# postfix problem



## t-z (16. August 2004)

hallo,

ich bekomme über mein LAMP-System über ein PHP-Script keine email's zu geschickt. habe MTA über yast so konfiguriert:
connection type: dial up (die option Permanent hab ich auch schon ausprobiert!)
outgoing mail server: mail.gmx.de
Domains for locally delivered mail: hab ich leer gelassen
(x) Masquerade other domains
Domains to masquerade: mail.gmx.de

sind diese einstellungen richtig?

wenn das PHP-Script ausgeführt wird bekomme ich in der /var/log/mail diese fehlermeldung:
Aug 16 17:09:14 linux postfix/smtp[4312]: E6B27A7FD: to=<torsten-zindel@gmx.de>, relay=mx0.gmx.de[213.165.64.100], delay=185621, status=bounced (host mx0.gmx.de[213.165.64.100] said: 550 5.1.8 {mx031} Cannot resolve your domain)

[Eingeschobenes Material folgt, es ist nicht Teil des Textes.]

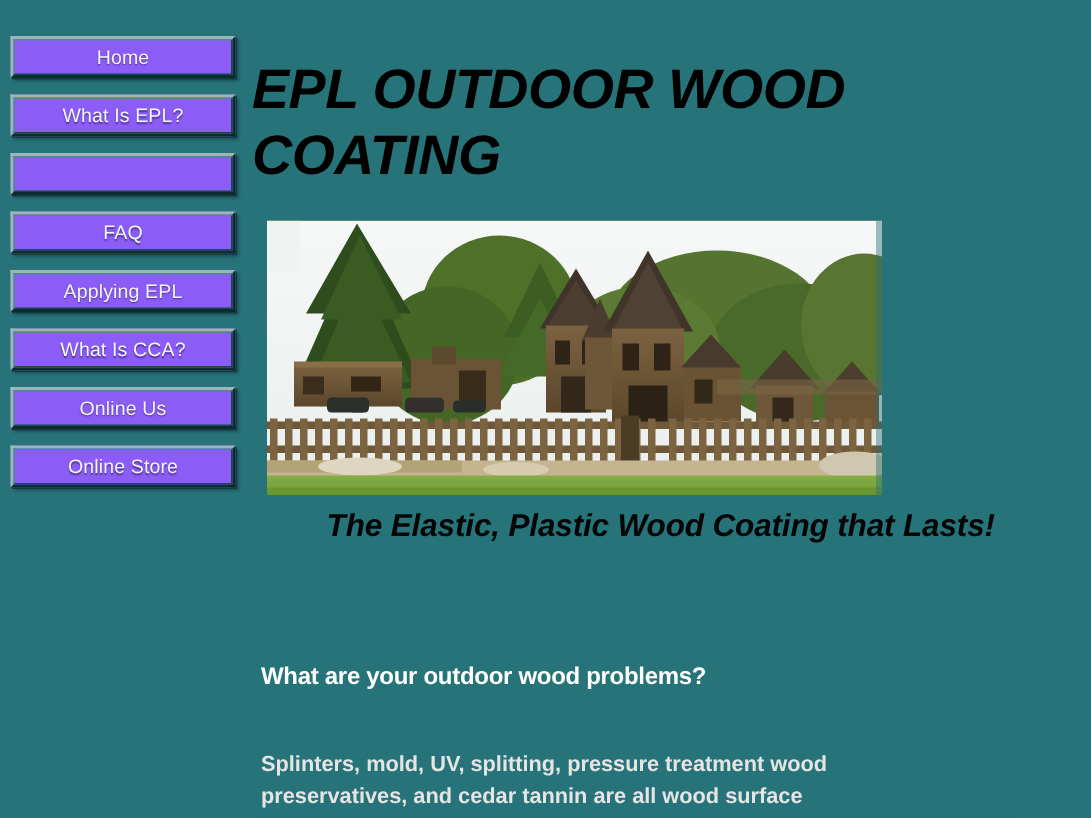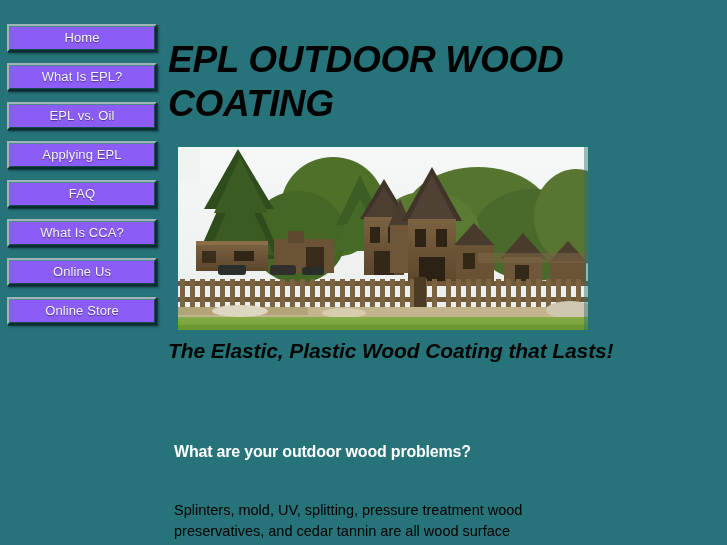--- a/index.html
+++ b/index.html
@@ -102,20 +102,21 @@
     overflow: hidden;
     background: #6d7c54;
   }
   .hero-photo svg { display: block; }
 
   .tagline {
     position: absolute;
     left: 5px;
     top: 335px;
     width: 545px;
+    text-align: center;
     color: #050505;
     font-size: 21px;
     line-height: 31px;
     font-weight: bold;
     font-style: italic;
     letter-spacing: -0.1px;
   }
 
   .section-heading {
     position: absolute;
@@ -127,56 +128,55 @@
     line-height: 31px;
     font-weight: bold;
     letter-spacing: -0.2px;
   }
 
   .body-copy {
     position: absolute;
     left: 11px;
     top: 500px;
     width: 400px;
-    color: #000000;
+    color: #e5e5e5;
     font-size: 14.5px;
     line-height: 21px;
-    font-weight: 400;
+    font-weight: 700;
   }
 </style>
 </head>
 <body>
 
 <div class="sidebar">
   <div class="nav-list">
 
     <div class="nav-button">
       <span class="inner-bevel"></span>
       <span class="nav-label">Home</span>
     </div>
 
     <div class="nav-button">
       <span class="inner-bevel"></span>
       <span class="nav-label">What Is EPL?</span>
     </div>
 
     <div class="nav-button">
       <span class="inner-bevel"></span>
-      <span class="nav-label">EPL vs. Oil</span>
-    </div>
-
+    </div>
+
+
+    <div class="nav-button">
+      <span class="inner-bevel"></span>
+      <span class="nav-label">FAQ</span>
+    </div>
 
     <div class="nav-button">
       <span class="inner-bevel"></span>
       <span class="nav-label">Applying EPL</span>
-    </div>
-
-    <div class="nav-button">
-      <span class="inner-bevel"></span>
-      <span class="nav-label">FAQ</span>
     </div>
 
     <div class="nav-button">
       <span class="inner-bevel"></span>
       <span class="nav-label">What Is CCA?</span>
     </div>
 
     <div class="nav-button">
       <span class="inner-bevel"></span>
       <span class="nav-label">Online Us</span>

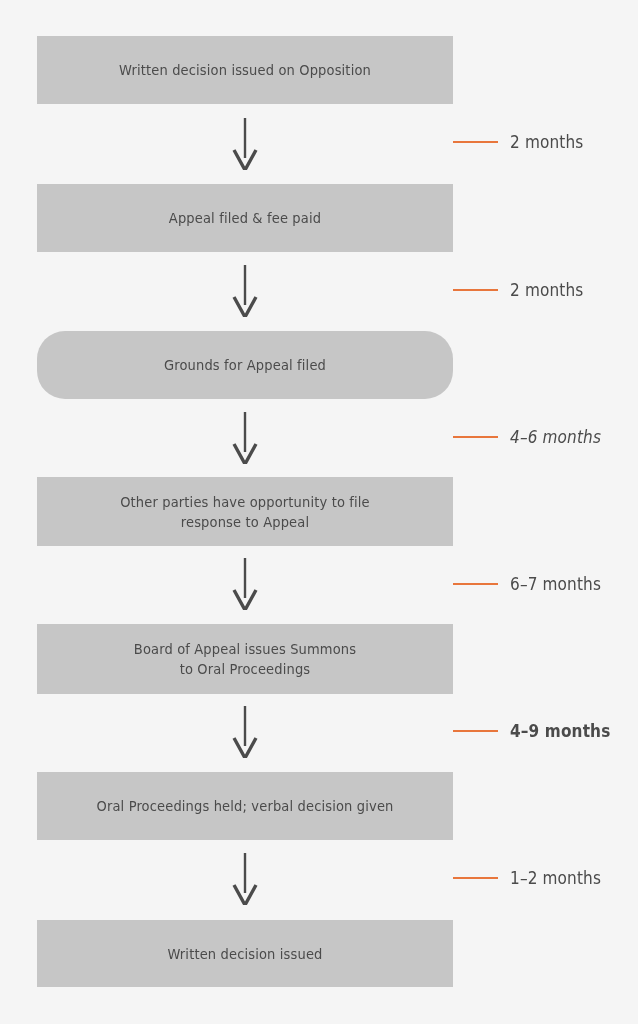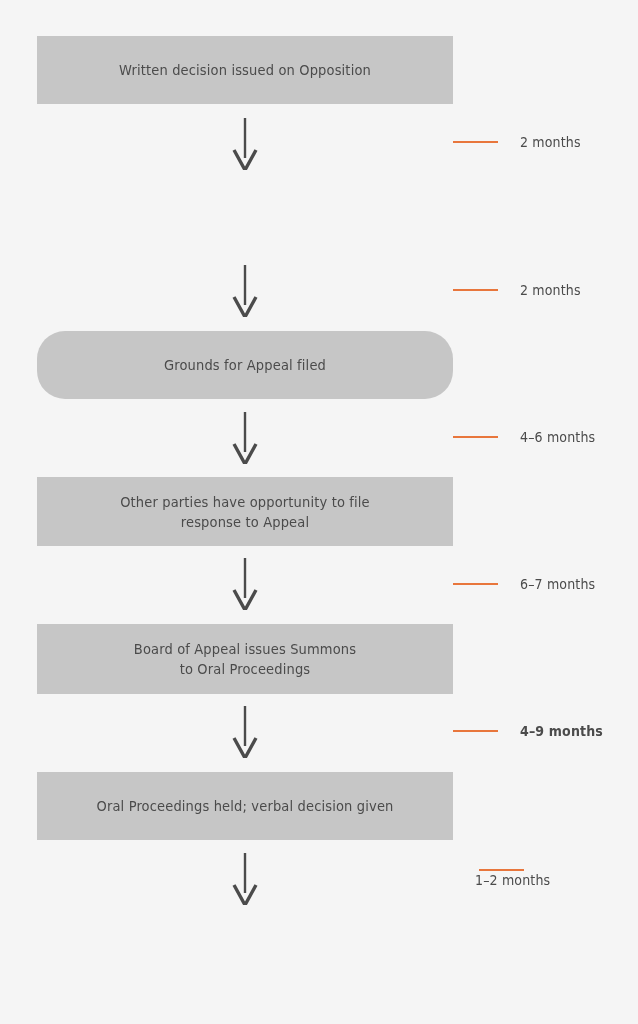--- a/index.html
+++ b/index.html
@@ -50,49 +50,55 @@
     left: 453px;
     height: 18px;
   }
   .duration-rule {
     width: 45px;
     height: 0;
     border-top: 2px solid #e8763c;
     flex: 0 0 auto;
   }
   .duration-text {
-    margin-left: 22px;
+    margin-left: 12px;
     color: #4b4b4b;
-    font-size: 14px;
+    font-size: 17px;
     line-height: 18px;
     letter-spacing: 0.15px;
     white-space: nowrap;
     font-stretch: condensed;
   }
 </style>
 </head>
 <body>
 
 <div id="flow" style="background: rgb(245, 245, 245);">
     <div class="node-box" style="top: 36px; height: 68px; background: rgb(198, 198, 198);">
       <div class="node-label" style="color: rgb(75, 75, 75);">Written decision issued on Opposition</div>
+    </div>
+    <div class="node-box" style="top: 184px; height: 68px; background: rgb(198, 198, 198);">
+      <div class="node-label" style="color: rgb(75, 75, 75);">Appeal filed &amp; fee paid</div>
     </div>
     <div class="node-box" style="top: 331px; height: 68px; background: rgb(198, 198, 198); border-radius: 28px;">
       <div class="node-label" style="color: rgb(75, 75, 75);">Grounds for Appeal filed</div>
     </div>
     <div class="node-box" style="top: 624px; height: 70px; background: rgb(198, 198, 198);">
       <div class="node-label" style="color: rgb(75, 75, 75);">Board of Appeal issues Summons
 to Oral Proceedings</div>
     </div>
     <div class="node-box" style="top: 477px; height: 69px; background: rgb(198, 198, 198);">
       <div class="node-label" style="color: rgb(75, 75, 75);">Other parties have opportunity to file
 response to Appeal</div>
     </div>
     <div class="node-box" style="top: 772px; height: 68px; background: rgb(198, 198, 198);">
       <div class="node-label" style="color: rgb(75, 75, 75);">Oral Proceedings held; verbal decision given</div>
+    </div>
+    <div class="node-box" style="top: 920px; height: 67px; background: rgb(198, 198, 198);">
+      <div class="node-label" style="color: rgb(75, 75, 75);">Written decision issued</div>
     </div>
     <div class="arrow" style="top: 118px; height: 52px;"><svg width="638" height="52" viewBox="0 0 638 52" xmlns="http://www.w3.org/2000/svg">
         <line x1="245" y1="0" x2="245" y2="40" stroke="#4b4b4b" stroke-width="2.4"></line>
         <path d="M 234 32 L 245 52 L 256 32" fill="none" stroke="#4b4b4b" stroke-width="3.4" stroke-linecap="butt" stroke-linejoin="miter"></path>
       </svg></div>
     <div class="arrow" style="top: 265px; height: 52px;"><svg width="638" height="52" viewBox="0 0 638 52" xmlns="http://www.w3.org/2000/svg">
         <line x1="245" y1="0" x2="245" y2="40" stroke="#4b4b4b" stroke-width="2.4"></line>
         <path d="M 234 32 L 245 52 L 256 32" fill="none" stroke="#4b4b4b" stroke-width="3.4" stroke-linecap="butt" stroke-linejoin="miter"></path>
       </svg></div>
     <div class="arrow" style="top: 412px; height: 52px;"><svg width="638" height="52" viewBox="0 0 638 52" xmlns="http://www.w3.org/2000/svg">
@@ -114,27 +120,27 @@
     <div class="duration" style="top: 133px;">
       <span class="duration-rule" style="border-top-color: rgb(232, 118, 60);"></span>
       <span class="duration-text" style="color: rgb(75, 75, 75);">2 months</span>
     </div>
     <div class="duration" style="top: 281px;">
       <span class="duration-rule" style="border-top-color: rgb(232, 118, 60);"></span>
       <span class="duration-text" style="color: rgb(75, 75, 75);">2 months</span>
     </div>
     <div class="duration" style="top: 428px;">
       <span class="duration-rule" style="border-top-color: rgb(232, 118, 60);"></span>
-      <span class="duration-text" style="color: rgb(75, 75, 75);">4–6 months</span>
+      <span class="duration-text" style="color: rgb(75, 75, 75); font-style: italic;">4–6 months</span>
     </div>
     <div class="duration" style="top: 575px;">
       <span class="duration-rule" style="border-top-color: rgb(232, 118, 60);"></span>
       <span class="duration-text" style="color: rgb(75, 75, 75);">6–7 months</span>
     </div>
     <div class="duration" style="top: 722px;">
       <span class="duration-rule" style="border-top-color: rgb(232, 118, 60);"></span>
       <span class="duration-text" style="color: rgb(75, 75, 75); font-weight: bold;">4–9 months</span>
     </div>
-    <div class="duration" style="top: 869px; flex-direction: column;">
+    <div class="duration" style="top: 869px;">
       <span class="duration-rule" style="border-top-color: rgb(232, 118, 60);"></span>
       <span class="duration-text" style="color: rgb(75, 75, 75);">1–2 months</span>
     </div>
   </div>
 
 </body></html>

kann mir da jemand weiter helfen?


----------



## mathiu (17. August 2004)

Zum Versenden von Emails reicht normalerweise die Standard-Konfiguration von Postfix. Kenn mich dabei zwar bei SuSE nicht aus, kann mir aber kaum vorstellen, dass es da anders ist.

Scheinbar will gmx deine E-Mails auch gar nicht annehmen, soweit ich das erkennen kann.


----------